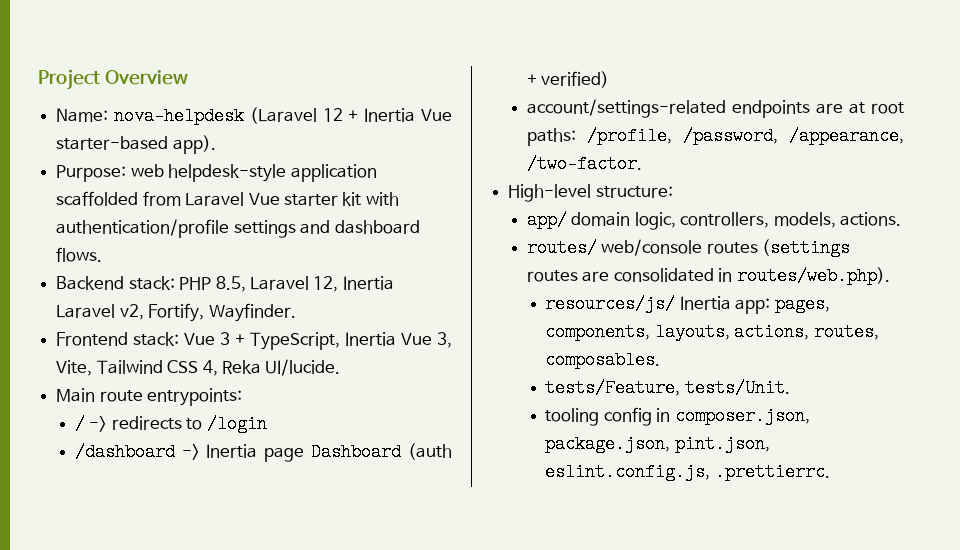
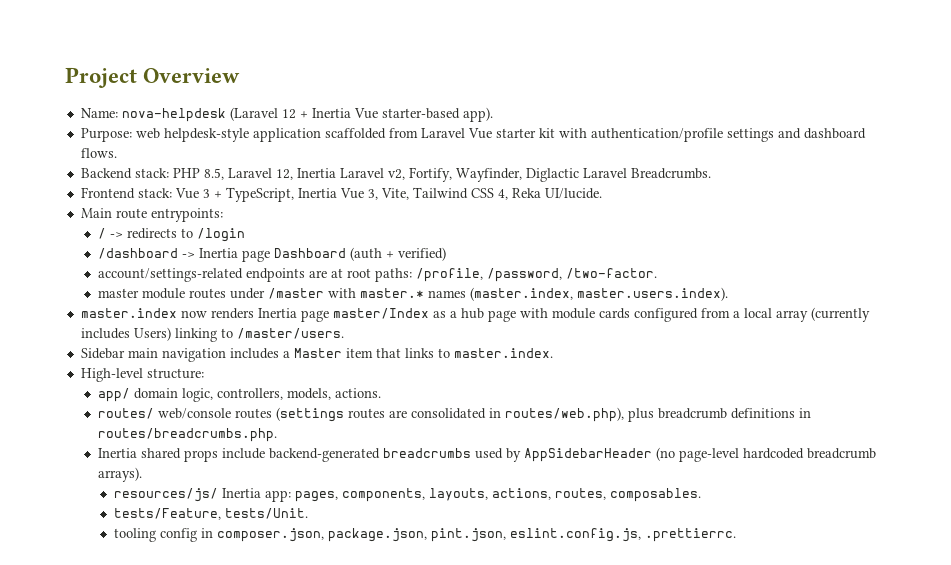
- Backend stack: PHP 8.5, Laravel 12, Inertia Laravel v2, Fortify, Wayfinder.
+ Backend stack: PHP 8.5, Laravel 12, Inertia Laravel v2, Fortify, Wayfinder, Diglactic Laravel Breadcrumbs.
- account/settings-related endpoints are at root paths: /profile, /password, /appearance, /two-factor.
+ account/settings-related endpoints are at root paths: /profile, /password, /two-factor.
+ master module routes under /master with master.* names (master.index, master.users.index).
+ master.index now renders Inertia page master/Index as a hub page with module cards configured from a local array (currently includes Users) linking to /master/users.
+ Sidebar main navigation includes a Master item that links to master.index.
- routes/ web/console routes (settings routes are consolidated in routes/web.php).
+ routes/ web/console routes (settings routes are consolidated in routes/web.php), plus breadcrumb definitions in routes/breadcrumbs.php.
+ Inertia shared props include backend-generated breadcrumbs used by AppSidebarHeader (no page-level hardcoded breadcrumb arrays).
::::::
(What the exercise asks):
The lines to write out are those from the first line of the listing above through the line bearing "- account/settings-related endpoints", both included, copied exactly with pictures dropped.

(Output below):
- Backend stack: PHP 8.5, Laravel 12, Inertia Laravel v2, Fortify, Wayfinder.
+ Backend stack: PHP 8.5, Laravel 12, Inertia Laravel v2, Fortify, Wayfinder, Diglactic Laravel Breadcrumbs.
- account/settings-related endpoints are at root paths: /profile, /password, /appearance, /two-factor.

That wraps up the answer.